Un assetto reso necessario da un deficit nella rosa di Fonseca. Giocatori come Mkhitaryan, Pedro, Villar e Pellegrini spesso non accorciano al momento del ripiego e contrastano poco, lasciando così al portatore di palla campo aperto. Contro il Sassuolo, ad esempio, sono state ben 12 le azioni potenzialmente pericolose nate da questa situazione. Il ripiegamento di Spinazzola a creare una linea solida si rende quindi ancor più necessario, con uno dei centrali o – all’occorrenza – dei laterali a staccarsi per le coperture preventive sugli avversari.

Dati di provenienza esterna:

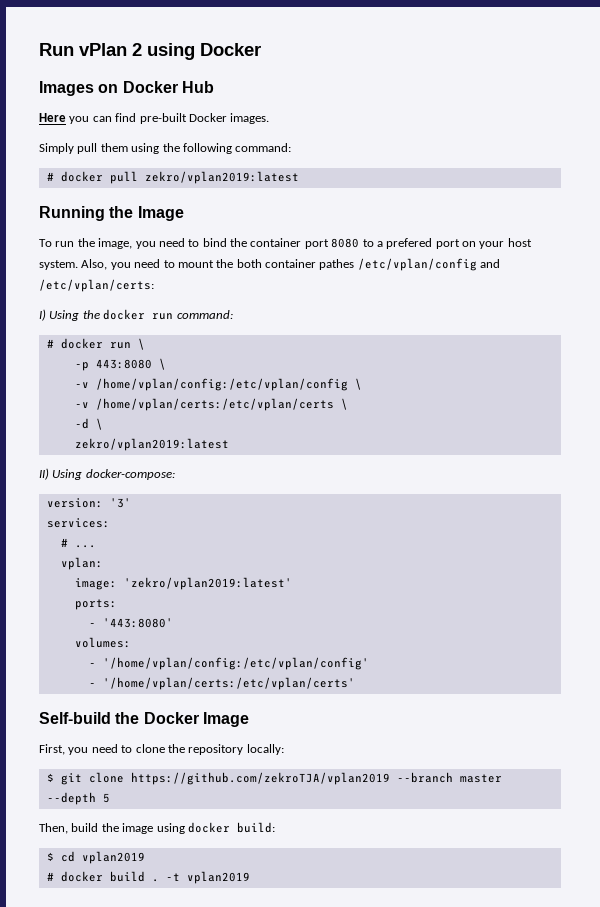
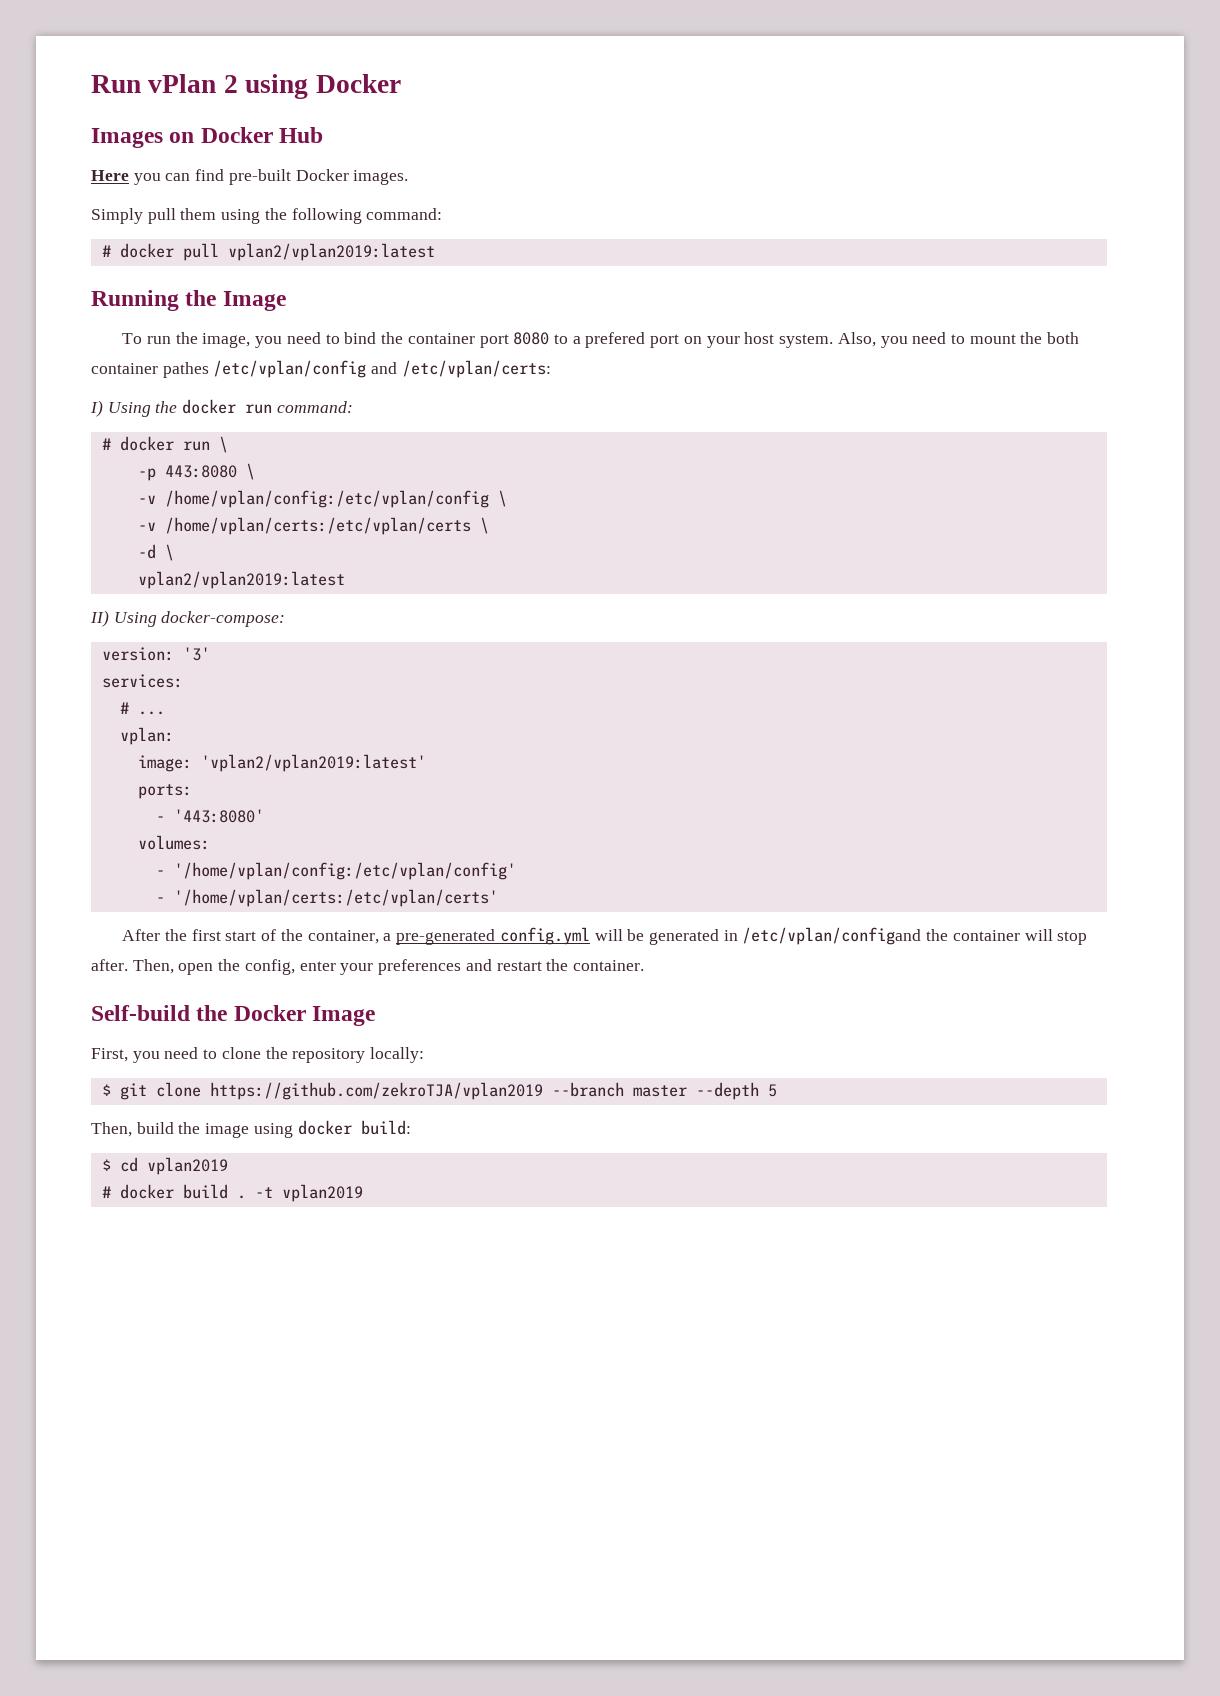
[144,171,299,184] zekro/vplan2019:latest -> [227,243,435,261] vplan2/vplan2019:latest
[74,438,229,451] zekro/vplan2019:latest -> [137,571,345,589] vplan2/vplan2019:latest
[123,577,292,590] 'zekro/vplan2019:latest' -> [200,754,426,772] 'vplan2/vplan2019:latest'
(355, 683) none -> [122,927,1088,945] [91,959,644,975] // After the first start of the container, a pre-generated config.yml will be generated in /etc/vplan/configand the container will stop after. Then, open the config, enter your preferences and restart the container.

La seconda, più rischiosa ma comunque efficace, nella quale due centrali traslano verso la corsia laterale, col difensore di destra a diventare terzino. Una strategia che, sebbene ortodossa, diventa l’ideale nel momento in cui si deve attaccare, pressare l’avversario nella propria metà campo, con Spinazzola che permette alla seconda punta (Pedro) di accentrarsi, andando a creare una potenziale linea di quattro attaccanti.
Spinazzola, non abbastanza chiacchierato
Tutto ciò di cui si è parlato fin qui vuole essere un sunto, o quantomeno un tentativo, del talento sempre più emergente di Spinazzola. Un giocatore che, in sordina e con umiltà, si sta rendendo protagonista di un’evoluzione costante e appassionante.
Qualcuno si sta mangiando le mani per non aver creduto in lui.
Le parole del suo agente riassumono in modo eloquente la capacità, da parte della Roma, di fare della costanza e della progettualità i cardini chiave verso il successo. Continuare a credere in giocatori del suo talento, nonostante lo scetticismo dei più, non è certo cosa da poco e sta certamente ripagando la linea dei piani alti di Trigoria.
Un giocatore, Spinazzola, indiscusso leader della fascia sinistra dei suoi palcoscenici, la Roma e la Nazionale. Un elemento del panorama calcistico italiano (e non solo) non sufficientemente chiacchierato e che merita certamente maggiore considerazione, mediaticamente parlando. Tutto questo fino a quando continuerà ad essere il campo il principale interlocutore e piano d’analisi del tifoso, disinteressato da tutto il resto.